The signs of spring

On the way home from doing a bird survey this morning, I went for a walk around Wybunbury Moss. It’s a few weeks since I paid one of my regular visits and, at last, spring is really is starting to show.

Getting out of my car, the first sign was the sound of a chiffchaff letting out its distinctive call from high up in a nearby tree.  To me these diminutive little birds are a clear sign that the season has turned; some are long distance migrants while others stay and overwinter here, but when they start signing I feel spring really has arrived.

Heading up into the church yard, the daffodils are out in full bloom, their heads being buffeted in the increasing breeze.  Other birds are starting to make themselves heard, with greenfinches, goldfinches and gold crests all singing in the trees.

Walking around the outside of the Moss, other plants are showing their first growth of the year.
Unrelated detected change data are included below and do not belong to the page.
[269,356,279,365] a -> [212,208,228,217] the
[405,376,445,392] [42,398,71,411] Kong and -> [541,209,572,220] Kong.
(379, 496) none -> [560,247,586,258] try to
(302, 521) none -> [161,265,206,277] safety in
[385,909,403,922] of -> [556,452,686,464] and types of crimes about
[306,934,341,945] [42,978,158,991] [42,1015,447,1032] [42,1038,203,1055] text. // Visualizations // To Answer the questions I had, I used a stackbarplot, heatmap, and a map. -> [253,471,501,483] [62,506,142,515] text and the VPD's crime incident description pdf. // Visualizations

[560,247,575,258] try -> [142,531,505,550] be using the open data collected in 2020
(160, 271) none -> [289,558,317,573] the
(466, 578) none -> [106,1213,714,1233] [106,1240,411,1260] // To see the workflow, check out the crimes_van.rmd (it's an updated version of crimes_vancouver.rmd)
Leaves are coming out on the hawthorn hedges and brambles bushes, dandelions are unfurling their first flowers, nettles are sprouting, the gorse is well out in bloom and the catkins are opening on the willows.
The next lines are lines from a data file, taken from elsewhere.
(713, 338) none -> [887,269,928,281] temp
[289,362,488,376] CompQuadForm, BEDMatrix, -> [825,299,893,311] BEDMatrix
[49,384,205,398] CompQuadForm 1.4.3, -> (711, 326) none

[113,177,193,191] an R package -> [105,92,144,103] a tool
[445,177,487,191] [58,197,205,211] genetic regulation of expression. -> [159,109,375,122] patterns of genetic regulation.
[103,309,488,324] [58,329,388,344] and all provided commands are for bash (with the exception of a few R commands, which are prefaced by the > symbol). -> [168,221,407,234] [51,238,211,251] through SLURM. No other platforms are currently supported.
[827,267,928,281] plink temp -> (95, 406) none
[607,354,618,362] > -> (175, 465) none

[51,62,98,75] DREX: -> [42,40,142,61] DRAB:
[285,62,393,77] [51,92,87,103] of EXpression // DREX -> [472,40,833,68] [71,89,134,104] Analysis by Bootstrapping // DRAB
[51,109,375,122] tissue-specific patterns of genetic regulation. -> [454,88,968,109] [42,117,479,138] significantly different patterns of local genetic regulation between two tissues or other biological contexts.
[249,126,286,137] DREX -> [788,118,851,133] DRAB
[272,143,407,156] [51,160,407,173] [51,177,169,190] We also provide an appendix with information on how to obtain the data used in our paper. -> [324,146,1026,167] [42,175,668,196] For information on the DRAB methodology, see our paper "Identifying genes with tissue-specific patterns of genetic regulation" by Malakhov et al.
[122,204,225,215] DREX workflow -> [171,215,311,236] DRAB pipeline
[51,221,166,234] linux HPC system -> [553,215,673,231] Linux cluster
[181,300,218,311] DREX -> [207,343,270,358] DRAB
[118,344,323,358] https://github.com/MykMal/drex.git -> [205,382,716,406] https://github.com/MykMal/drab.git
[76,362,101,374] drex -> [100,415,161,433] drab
On the far side of the Moss, circling up in the strong winds, was a foursome of buzzards, calling and playing in the rushing air.  There was also a busy movement of jackdaws, crows and magpies all around the area as they prepare for breeding season.

However, the spring is yet to be in full swing; others are missing and yet to arrive.  The great movement inwards of our summer visitors has yet to really be felt but over the next few days and weeks, the woodlands, fields and hedges will welcome a great influx of avian life bring the spring to its rapturous heights.